# TASK TO COMPLETE:
The answer is the exact text of every line from the one that contains "row Personalkosten: 0,00" to the final line of the entries below, with pictures left out.
-- ENTRIES PROVIDED follows --
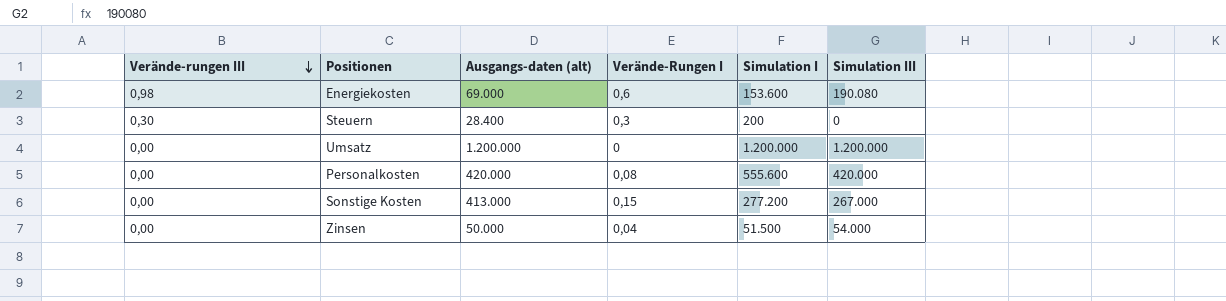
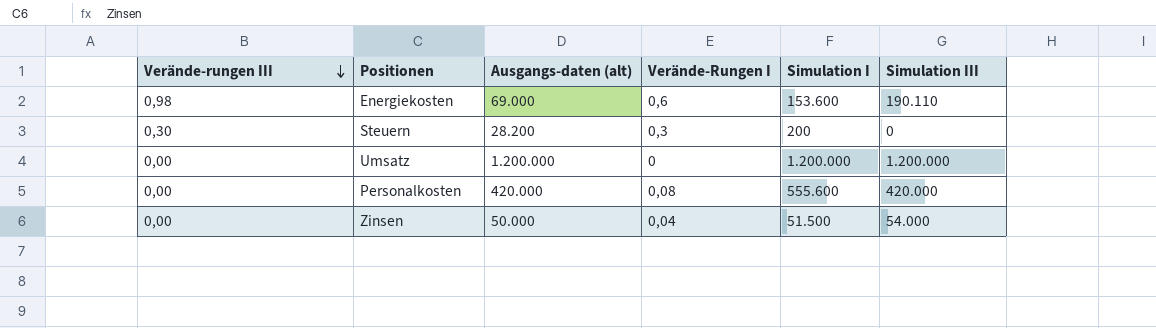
row Sonstige Kosten: 0,00 | 413.000 | 0,15 | 277.200 | 267.000 -> none
Energiekosten | Simulation III: 190.080 -> 190.110
Steuern | Ausgangs-daten (alt): 28.400 -> 28.200

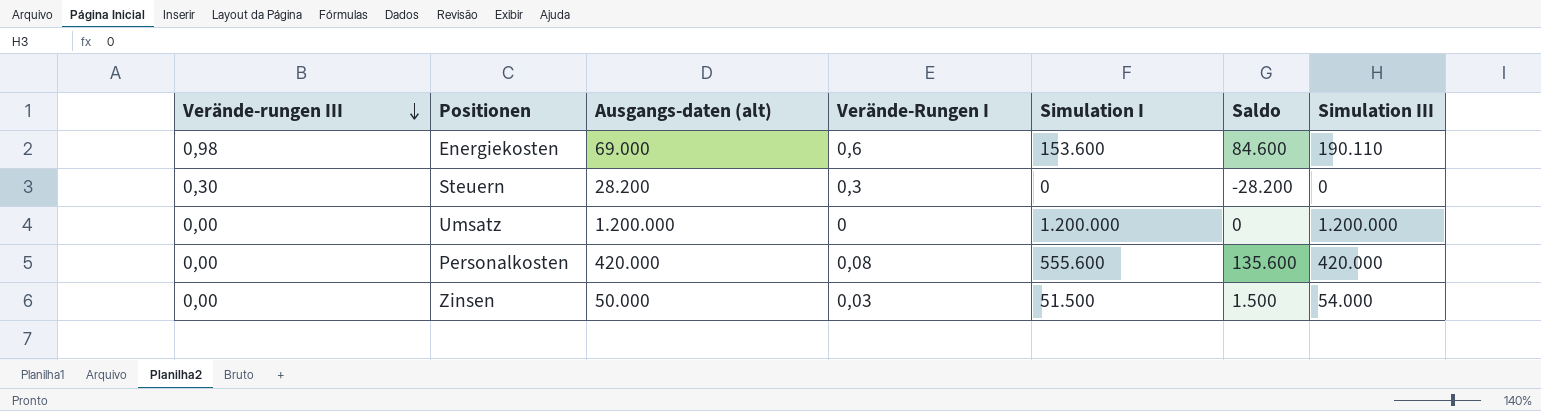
column Saldo | formula: none -> [Simulation I] - [Ausgangs-daten (alt)]
Steuern | Simulation I: 200 -> 0
Zinsen | Verände-Rungen I: 0,04 -> 0,03

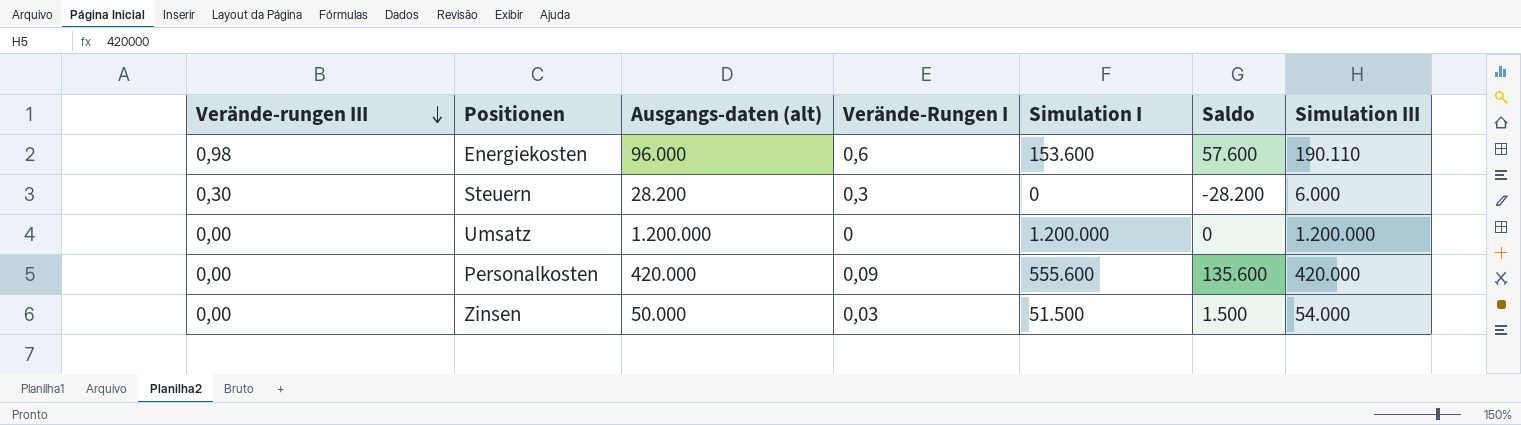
Energiekosten | Ausgangs-daten (alt): 69.000 -> 96.000
Energiekosten | Saldo: 84.600 -> 57.600
Steuern | Simulation III: 0 -> 6.000
Personalkosten | Verände-Rungen I: 0,08 -> 0,09

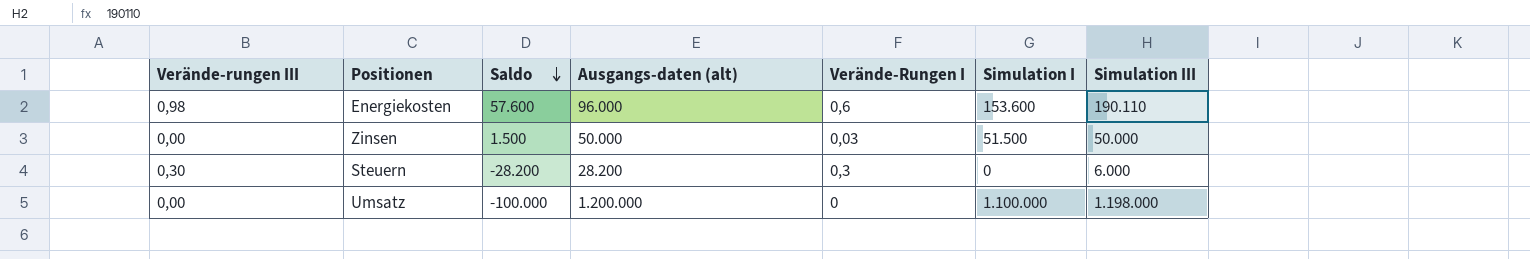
row order: Verände-rungen III descending -> Saldo descending
column Saldo | position: 6 -> 3
row Personalkosten: 0,00 | 420.000 | 0,09 | 555.600 | 135.600 | 420.000 -> none
Zinsen | Simulation III: 54.000 -> 50.000
Umsatz | Saldo: 0 -> -100.000
Umsatz | Simulation I: 1.200.000 -> 1.100.000
Umsatz | Simulation III: 1.200.000 -> 1.198.000

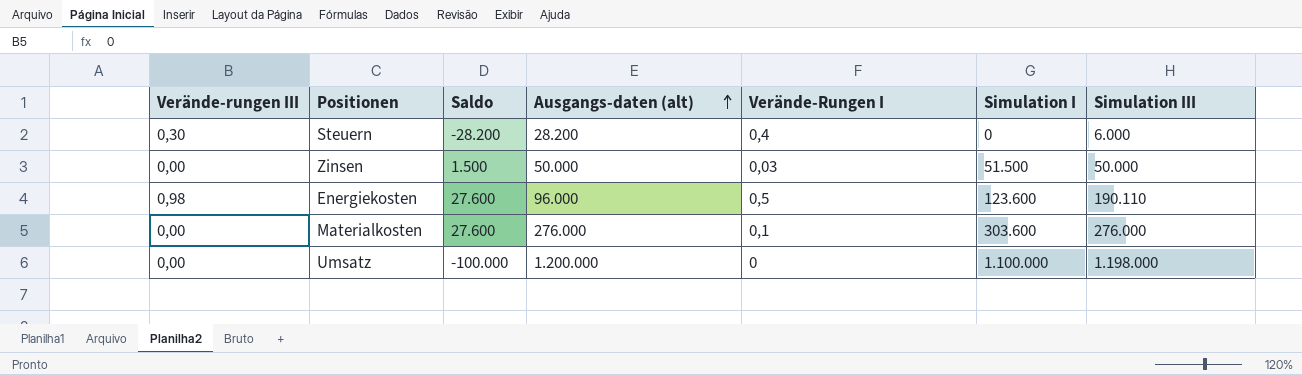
row order: Saldo descending -> Ausgangs-daten (alt) ascending
Steuern | Verände-Rungen I: 0,3 -> 0,4
Energiekosten | Saldo: 57.600 -> 27.600
Energiekosten | Verände-Rungen I: 0,6 -> 0,5
Energiekosten | Simulation I: 153.600 -> 123.600
row Materialkosten: none -> 0,00 | 27.600 | 276.000 | 0,1 | 303.600 | 276.000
-- ENTRIES PROVIDED concluded --
# TASK OUTPUT:
row Personalkosten: 0,00 | 420.000 | 0,09 | 555.600 | 135.600 | 420.000 -> none
Zinsen | Simulation III: 54.000 -> 50.000
Umsatz | Saldo: 0 -> -100.000
Umsatz | Simulation I: 1.200.000 -> 1.100.000
Umsatz | Simulation III: 1.200.000 -> 1.198.000

row order: Saldo descending -> Ausgangs-daten (alt) ascending
Steuern | Verände-Rungen I: 0,3 -> 0,4
Energiekosten | Saldo: 57.600 -> 27.600
Energiekosten | Verände-Rungen I: 0,6 -> 0,5
Energiekosten | Simulation I: 153.600 -> 123.600
row Materialkosten: none -> 0,00 | 27.600 | 276.000 | 0,1 | 303.600 | 276.000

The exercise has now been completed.